### [Exercise details]
Once the line with "text: Laws ->" is reached, output it and every line after it, exactly, through the end of the records below. Pictures are skipped.

Segment Start: Given entries

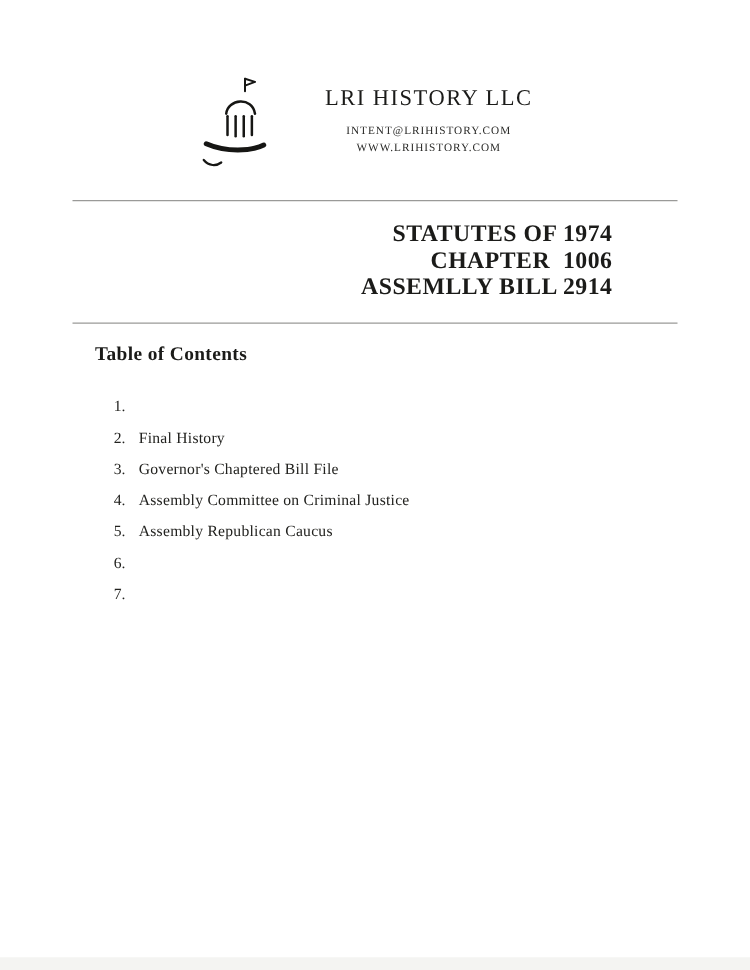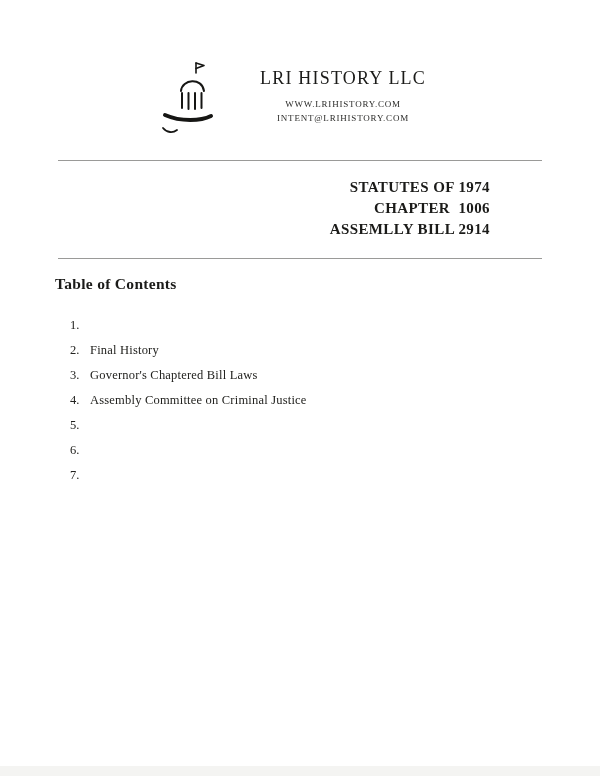"WWW.LRIHISTORY.COM" div.contact-line { order: before "INTENT@LRIHISTORY.COM" -> after "INTENT@LRIHISTORY.COM" }
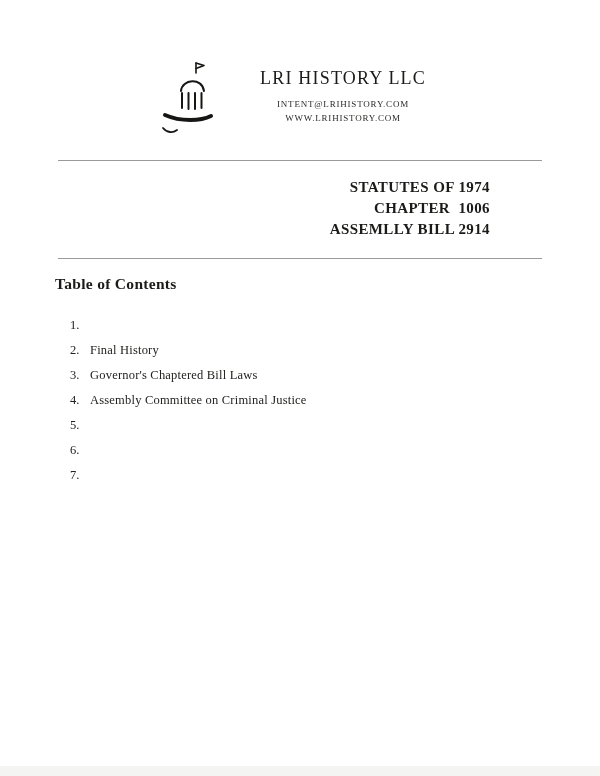"STATUTES OF 1974" .doc-line { font-size: 15px -> 19px }
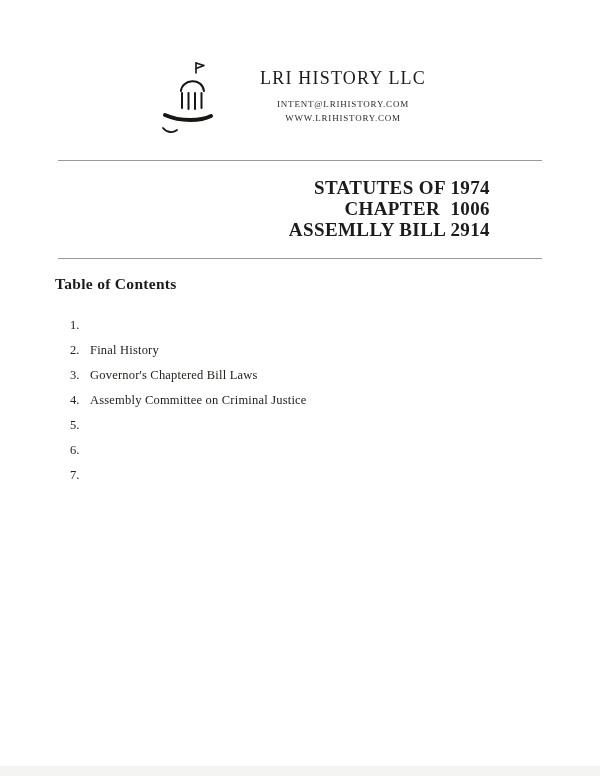"Table of Contents" .toc { padding-left: 55px -> 76px }
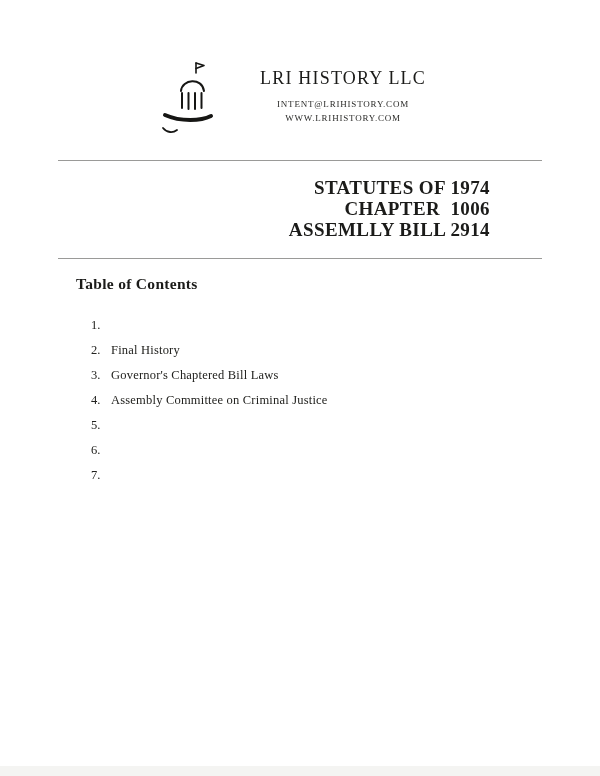"Governor's Chaptered Bill Laws" span.toc-text { text: Laws -> File }
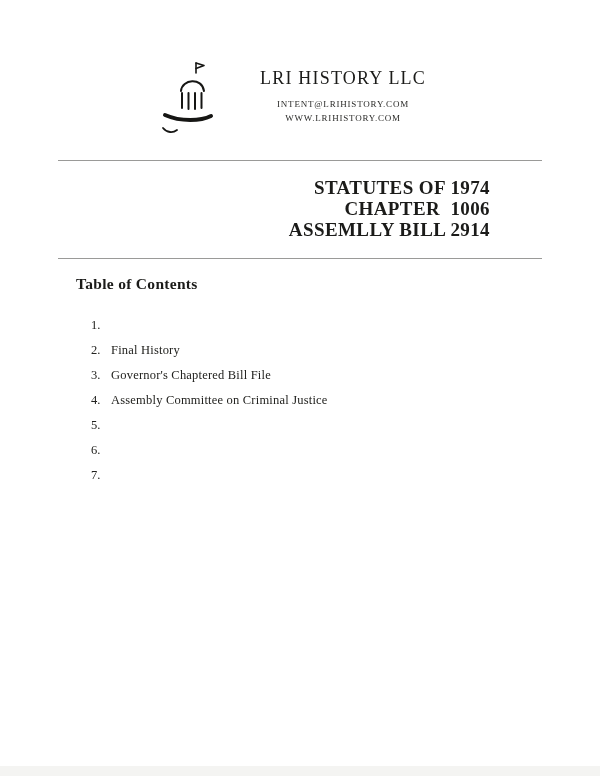"Assembly Republican Caucus" span.toc-text { html: none -> <span>Assembly Republican Caucus</span> }
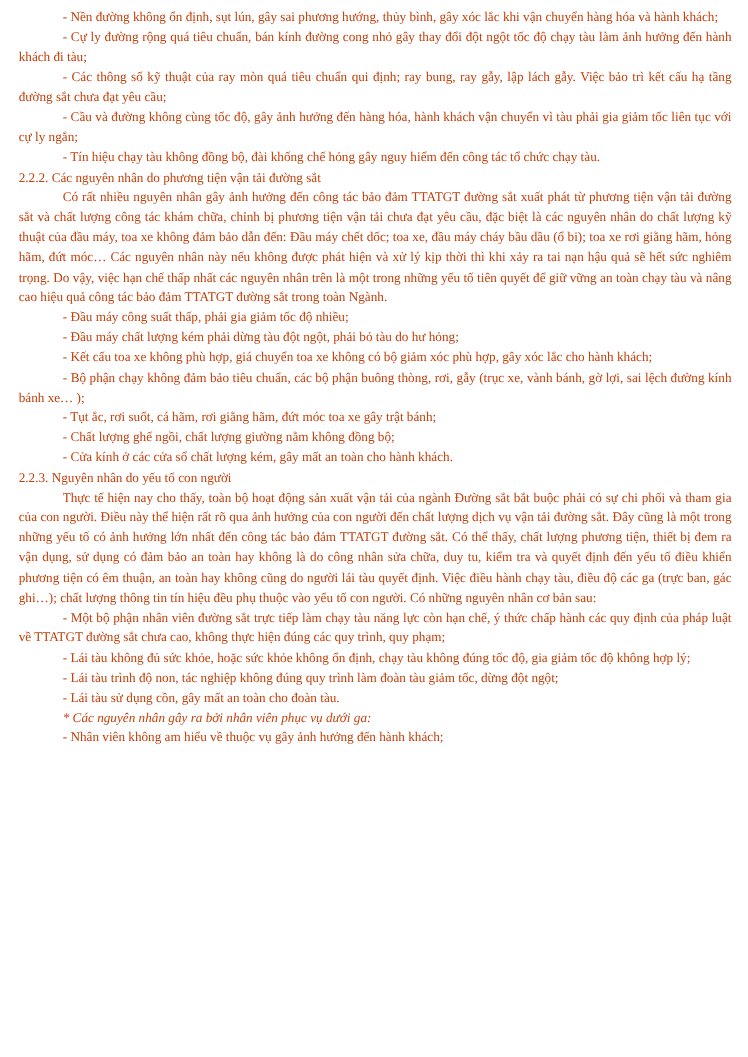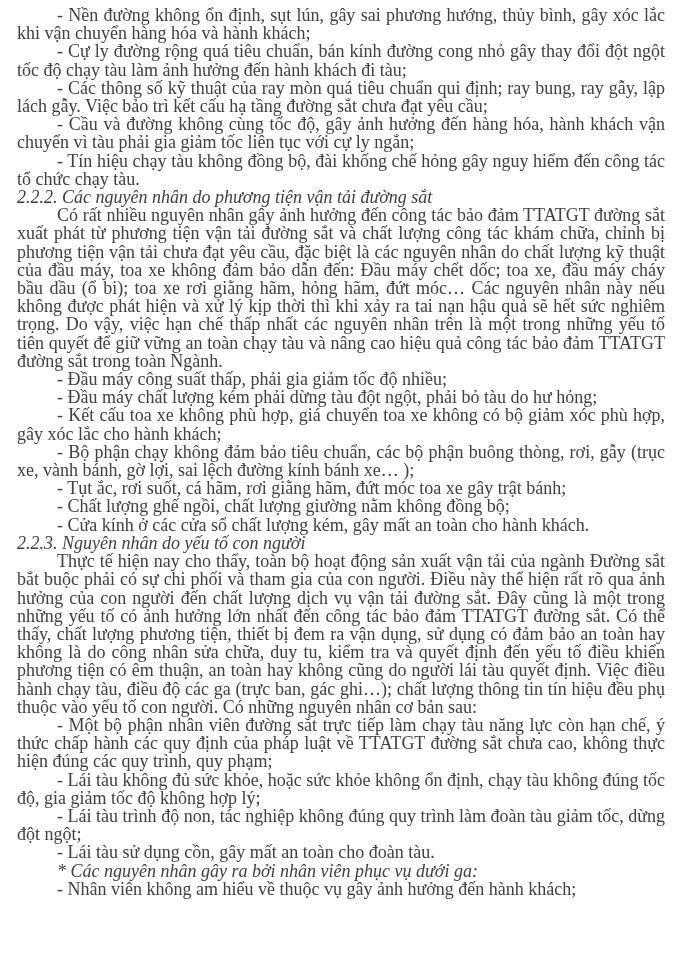"- Nền đường không ổn" .page { color: #404040 -> #c2410c; font-size: 18px -> 12px }
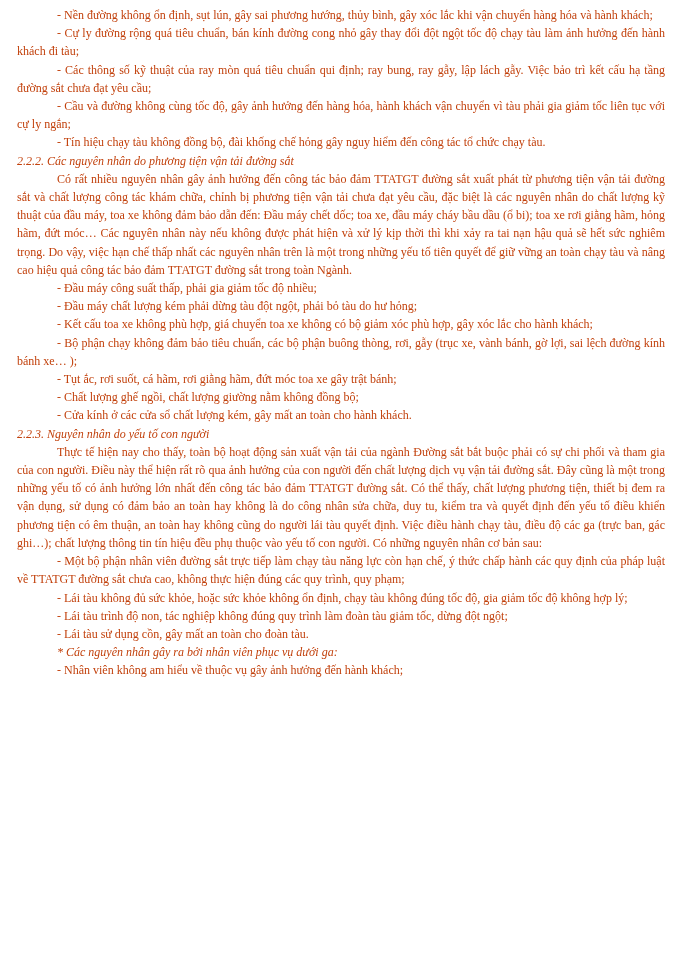"2.2.2. Các nguyên nhân do" .heading { font-style: italic -> none }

Segment End: Given entries

### [Reply]
"Governor's Chaptered Bill Laws" span.toc-text { text: Laws -> File }
"Assembly Republican Caucus" span.toc-text { html: none -> <span>Assembly Republican Caucus</span> }
"- Nền đường không ổn" .page { color: #404040 -> #c2410c; font-size: 18px -> 12px }
"2.2.2. Các nguyên nhân do" .heading { font-style: italic -> none }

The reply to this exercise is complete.